MFDC: Multi-dimensional fusion dynamic convolution based on wind direction aware for fire and smoke detection
摘要
Due to variations in wind direction, the shape of fire can undergo significant changes. Traditional convolution, with its fixed weights, cannot adaptively extract image features, making it challenging to handle images with complex backgrounds and unevenly distributed fire of different shapes.Therefore, to address this challenge, we investigated the unique structure of fire and proposed a multi-dimensional dynamic convolutional fire detection method (MDC-WDA) based on wind direction aware.

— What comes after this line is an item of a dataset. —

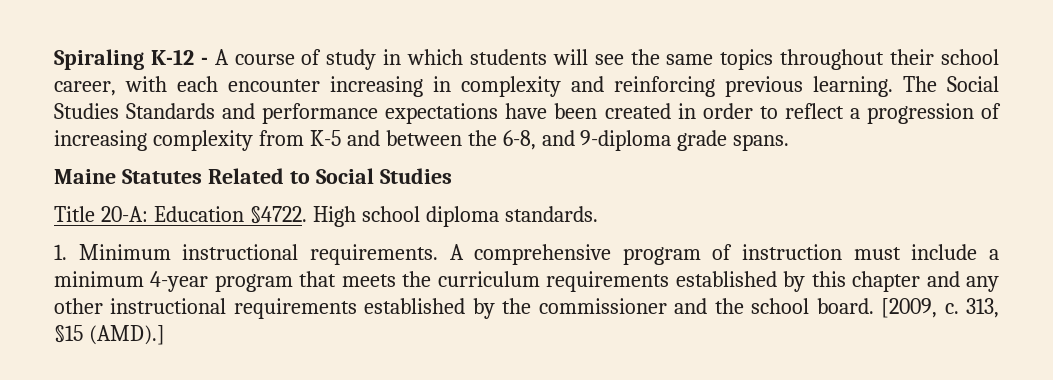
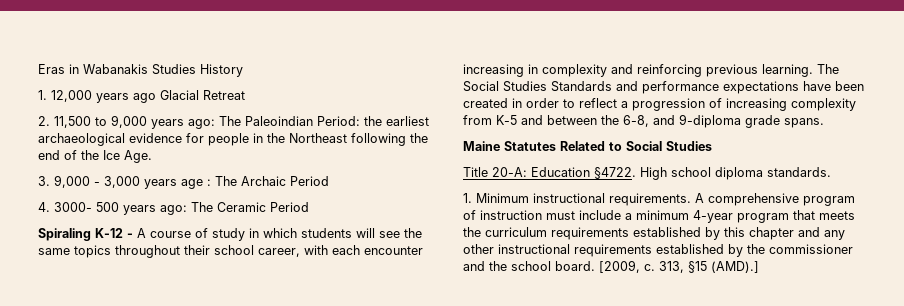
+ Eras in Wabanakis Studies History
+ 1. 12,000 years ago Glacial Retreat
+ 2. 11,500 to 9,000 years ago: The Paleoindian Period: the earliest archaeological evidence for people in the Northeast following the end of the Ice Age.
+ 3. 9,000 - 3,000 years age : The Archaic Period
+ 4. 3000- 500 years ago: The Ceramic Period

Firstly, a wind direction-aware convolution kernel (WDA) is proposed to adaptively focus on changes in fire and smoke by capturing wind direction, enhancing the model’s perception ability and accurately capturing the features of object structures in images. Secondly, in the feature extraction network CSPDarknet, a multi-dimensional dynamic convolutional network (MDC) is proposed to adaptively change the weights of multiple dimensions of convolution, extract prior knowledge provided by different views, deal with localization difficulties caused by complex scenes and uneven distribution. Finally, utilizing the excellent ability of state space modeling (SSM) in revealing long-range dependencies, it is integrated into the feature pyramid network (FPN) of the fire detection feature extraction network to extract global contextual information. To improve the stationarity of the entire model training, Wise-IoU is used for bounding box regression loss. To evaluate the performance of the proposed MDC-WDA model, we conducted full experiments on two datasets, Fire-Smoke and self made dataset. The experimental results indicated that the MDC-WDA model achieved better results compared to other models, the mAP is 81.2%, which is 1.5% higher than the benchmark model on the Fire-Smoke dataset.